Il titano degli hedge fund Dalio: l'impatto del Coronavirus è "sopravvalutato"

  • Il titano degli hedge fund Ray Dalio non si preoccupa particolamente del Coronavirus.
  • Ha detto in un panel che il virus è un problema "temporaneo".
  • Dalio ha aggiunto che il virus "probabilmente ha avuto un effetto un po' esagerato" sulle attività.

Il numero di morti del Coronavirus in tutto il mondo ha superato le mille persone e il virus si è diffuso in più di due dozzine di paesi. Ma il titano degli hedge fund e investitore miliardario Ray Dalio non si sente particolarmente preoccupato.

Natura temporanea

Martedì, Dalio è intervenuto alla conferenza annuale Milken 2020 ad Abu Dhabi e ha detto che la "natura temporanea" del virus "probabilmente ha avuto un effetto un po' esagerato sul prezzo dei beni", secondo la CNBC. I commenti di Dalio contrastano direttamente con molteplici analisti ed esperti che prevedono che il virus spingerà l'economia cinese in una recessione che si farà sentire in tutto il mondo.

Nel frattempo, i mercati statunitensi non solo hanno invertito la tendenza al selloff causato dal Coronavirus, ma si stanno avvicinando ai massimi storici di tutti i tempi. Dopo appena un mese dall'inizio del 2020, l'indice S&P è salito del 3% e il Dow è salito del 2%.
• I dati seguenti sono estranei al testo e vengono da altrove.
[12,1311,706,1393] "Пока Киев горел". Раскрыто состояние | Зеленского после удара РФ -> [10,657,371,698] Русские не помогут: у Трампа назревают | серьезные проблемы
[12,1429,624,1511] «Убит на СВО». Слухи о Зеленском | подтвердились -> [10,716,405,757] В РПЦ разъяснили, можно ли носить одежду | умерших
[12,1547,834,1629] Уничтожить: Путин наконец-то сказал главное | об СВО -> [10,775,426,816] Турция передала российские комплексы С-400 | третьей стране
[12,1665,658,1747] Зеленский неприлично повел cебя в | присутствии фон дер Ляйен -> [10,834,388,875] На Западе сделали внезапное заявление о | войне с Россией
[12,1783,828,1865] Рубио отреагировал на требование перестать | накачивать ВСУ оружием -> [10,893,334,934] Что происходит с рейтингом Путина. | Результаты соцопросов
Gli Stati Uniti possono star tranquilli

Uno dei motivi per sostenere il mercato azionario statunitense in crescita è la sua percezione di "fuga di sicurezza" dalla Cina, ha detto martedì mattina alla CNBC Kirk Hartman della Wells Fargo Asset Management. I titoli del Tesoro degli Stati Uniti sono in ripresa, la curva dei rendimenti si sta appiattendo, il dollaro americano si sta rivalutando, e gli investitori stanno tornando ai mega-cap.
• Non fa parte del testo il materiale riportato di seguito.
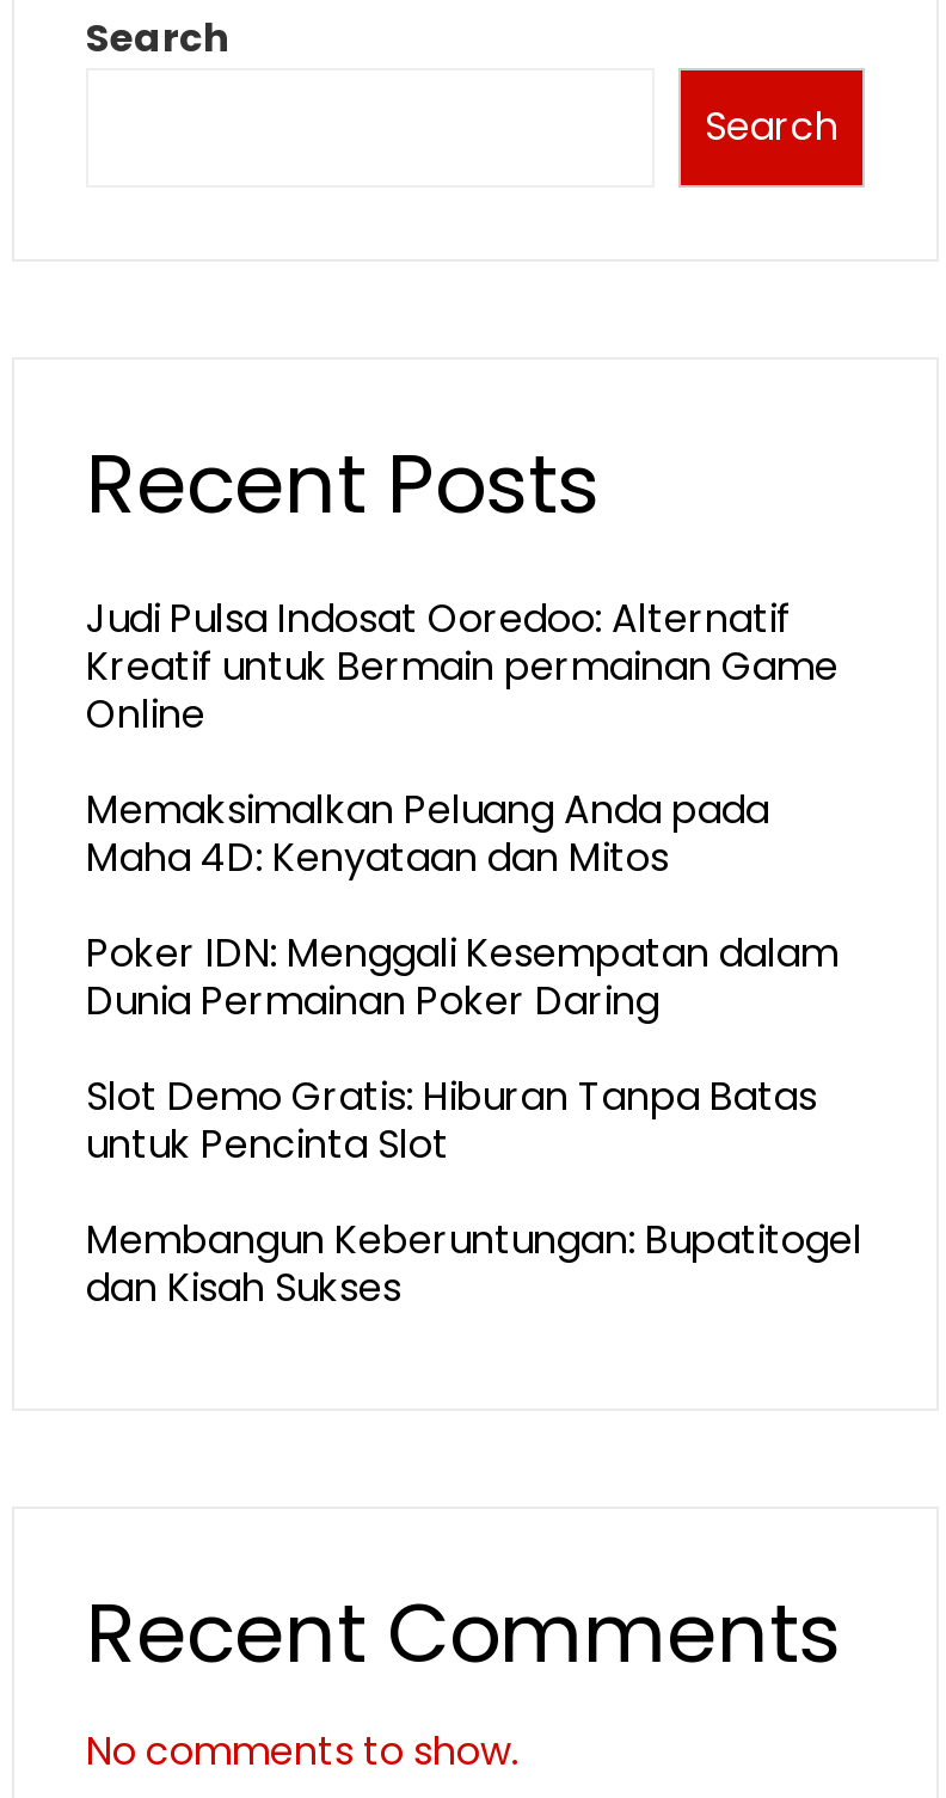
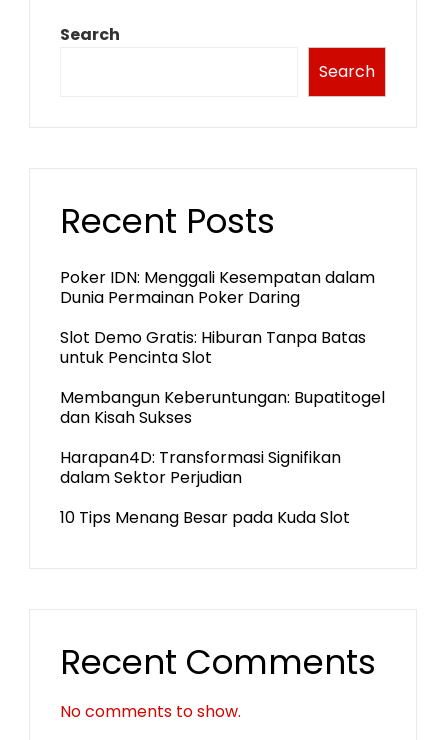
[86,591,838,885] Judi Pulsa Indosat Ooredoo: Alternatif | Kreatif untuk Bermain permainan Game | Online | Memaksimalkan Peluang Anda pada | Maha 4D: Kenyataan dan Mitos -> none
moved [86,926,862,1315] -> [60,266,385,429]: Poker IDN: Menggali Kesempatan dalam | Dunia Permainan Poker Daring | Slot Demo Gratis: Hiburan Tanpa Batas | untuk Pencinta Slot | Membangun Keberuntungan: Bupatitogel | dan Kisah Sukses
none -> [60,446,350,529] Harapan4D: Transformasi Signifikan | dalam Sektor Perjudian | 10 Tips Menang Besar pada Kuda Slot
"Mi aspetto che questa situazione proseguirà per un po' di tempo", ha detto.

In cosa Dalio potrebbe sbagliarsi

Dalio potrebbe sbagliarsi se l'economia cinese si contrae in territorio negativo e molti segnali indicano questa come una realtà possibile. Finora, secondo la CNBC, il virus ha colpito province della Cina che rappresentano oltre l'80% del PIL del paese e il 90% delle esportazioni totali.
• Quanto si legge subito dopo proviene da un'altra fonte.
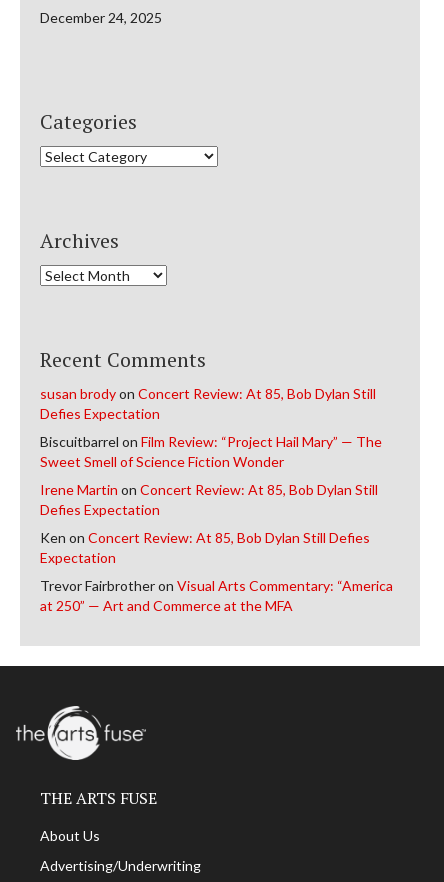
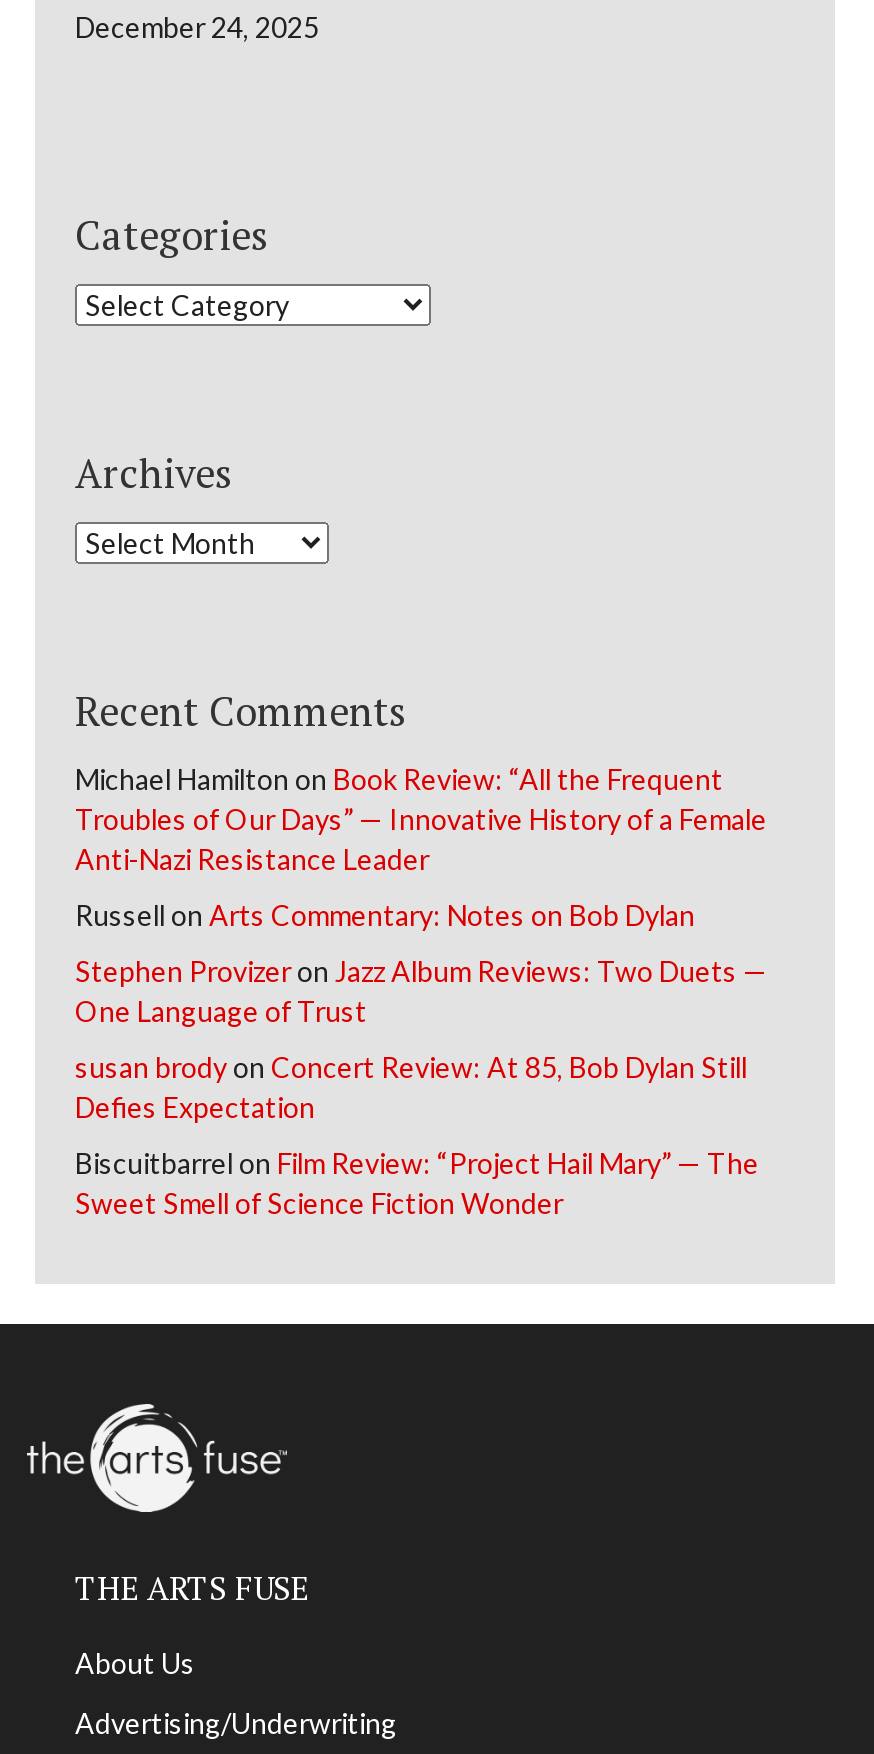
none -> [75,761,767,1027] Michael Hamilton on Book Review: “All the Frequent | Troubles of Our Days” — Innovative History of a Female | Anti-Nazi Resistance Leader | Russell on Arts Commentary: Notes on Bob Dylan | Stephen Provizer on Jazz Album Reviews: Two Duets — | One Language of Trust
moved [40,385,382,470] -> [75,1049,759,1219]: susan brody on Concert Review: At 85, Bob Dylan Still | Defies Expectation | Biscuitbarrel on Film Review: “Project Hail Mary” — The | Sweet Smell of Science Fiction Wonder
[40,481,393,614] Irene Martin on Concert Review: At 85, Bob Dylan Still | Defies Expectation | Ken on Concert Review: At 85, Bob Dylan Still Defies | Expectation | Trevor Fairbrother on Visual Arts Commentary: “America | at 250” — Art and Commerce at the MFA -> none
Le prime vittime finanziarie del virus includono il mercato del petrolio, dato che i viaggi globali stanno rallentando a ritmo serrato e il commercio globale potrebbe presto seguirne l'esempio. I future petroliferi hanno subito per lo più una pressione al ribasso, mentre i membri dell'OPEC e altri giganti produttori di petrolio si stanno dando da fare per sostenere i prezzi del greggio in caduta libera.

Cosa preoccupa Dalio

Dalio, il cui valore è stimato a 18 miliardi di dollari, ha realizzato profitti per i clienti per un valore di 60 miliardi di dollari in 45 anni e ha dichiarato alla conferenza di essere "più preoccupato" per la ricchezza e il divario politico, stando a quanto afferma la CNBC. Ha sottolineato che, una volta che l'economia invertirà la rotta e subirà una flessione, coloro che si trovano all'estremità inferiore della scala economica potrebbero esserne maggiormente colpiti.

L'espansione economica è ormai all'undicesimo anno e non può durare per sempre. Indipendentemente dal fatto che una recessione colpisca l'economia statunitense quest'anno, il prossimo anno oppure fra tre anni, gli effetti potrebbero essere significativi.